- From: Harald Alvestrand <harald@alvestrand.no>
- Date: Wed, 17 Jul 2013 11:52:04 +0200
- To: public-webrtc@w3.org
On 07/16/2013 08:00 PM, Roman Shpount wrote: > Harald, > > We can definitely start in this direction, but would not you think > that we need to define what is available SDP before figuring out all > the use cases that require SDP mangling? Otherwise, the only answer > that I can think of is that we need to be able to modify pretty much > everything available in SDP as long as it controls something (no one > should care about the "t=" line). I can come up with use cases that > require modification of almost all the SDP components, such as codecs, > codec parameters, codec order, ptime, bandwidth, and ice candidates, > may be with a few exceptions of things like DTLS fingerprints. That's why I think we need to come up with the use cases and *discuss* them.
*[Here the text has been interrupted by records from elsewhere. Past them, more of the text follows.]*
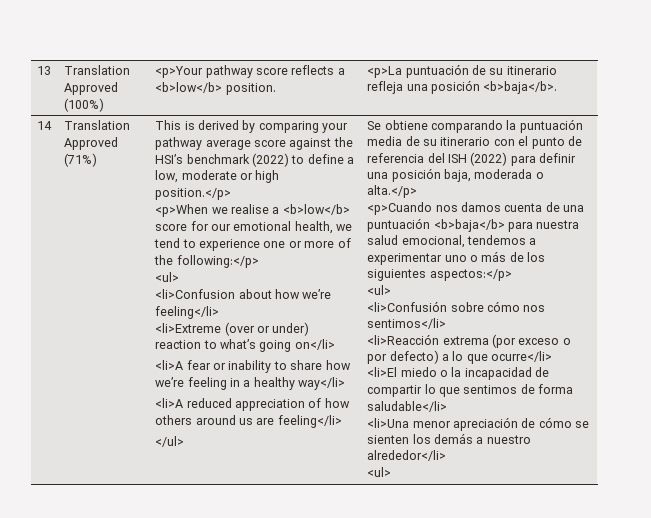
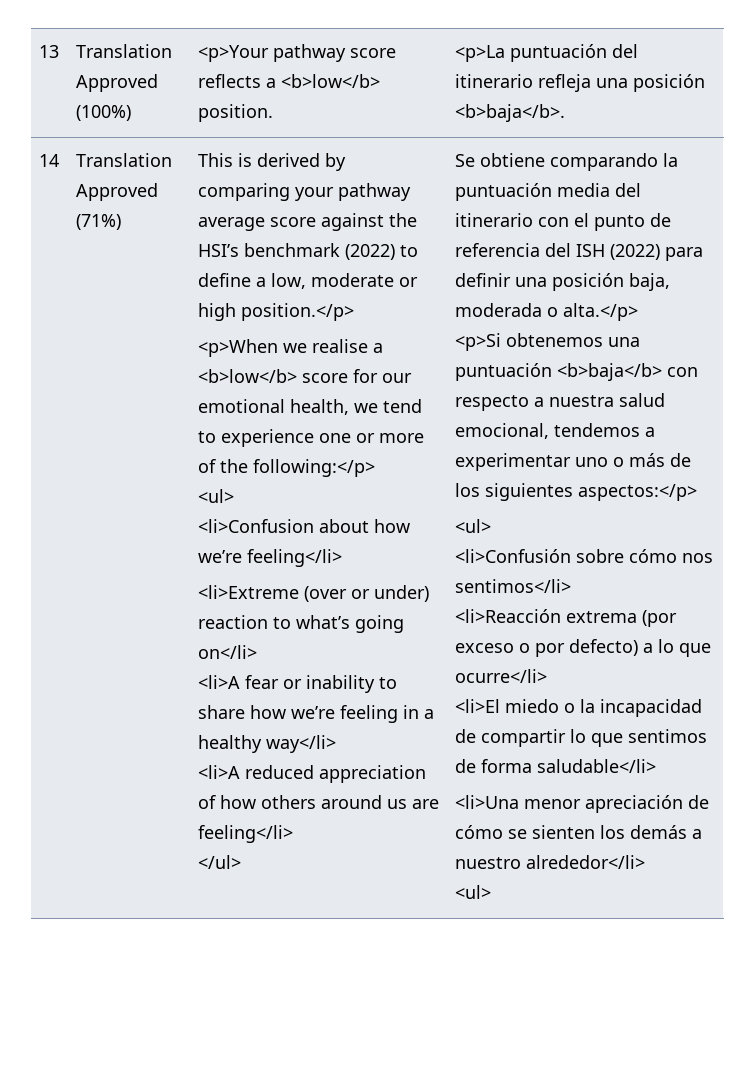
- 13 | Translation Approved (100%) | <p>Your pathway score reflects a <b>low</b> position. | <p>La puntuación de su itinerario refleja una posición <b>baja</b>.
+ 13 | Translation Approved (100%) | <p>Your pathway score reflects a <b>low</b> position. | <p>La puntuación del itinerario refleja una posición <b>baja</b>.
- Se obtiene comparando la puntuación media de su itinerario con el punto de referencia del ISH (2022) para definir una posición baja, moderada o alta.</p>
+ Se obtiene comparando la puntuación media del itinerario con el punto de referencia del ISH (2022) para definir una posición baja, moderada o alta.</p>
- <p>Cuando nos damos cuenta de una puntuación <b>baja</b> para nuestra salud emocional, tendemos a experimentar uno o más de los siguientes aspectos:</p>
+ <p>Si obtenemos una puntuación <b>baja</b> con respecto a nuestra salud emocional, tendemos a experimentar uno o más de los siguientes aspectos:</p>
When, for instance, we discussed constraints on the GetUserMedia interface in the Boston interim, it became painfully obvious that the constituency in the WG for defining (for instance) an ISO number constraint was very, very small; it is concievable that there is a scenario where it might be useful, but it is not something this WG wants to pursue. > Even for the non-modifiable parameters I can come up with use cases > when the application will need to read them. Bottom line, everything > defined in SDP will need to be exposed in API. The only reason not to > expose something in the API is that this SDP portion can be ignored. That was the original rationale for exposing the SDP, actually; people with exotic needs could get satisfaction without complexifying the API interface, but in return, they had to do SDP munging. > We can rate the importance of different SDP components in this group > and only expose "the most important" ones, but I would think this > would be driven by personal preference of group members as much as > anything else. I'd call it "technical judgment of skilled professionals who participate in the WG", which is how we decide everything else, but yes.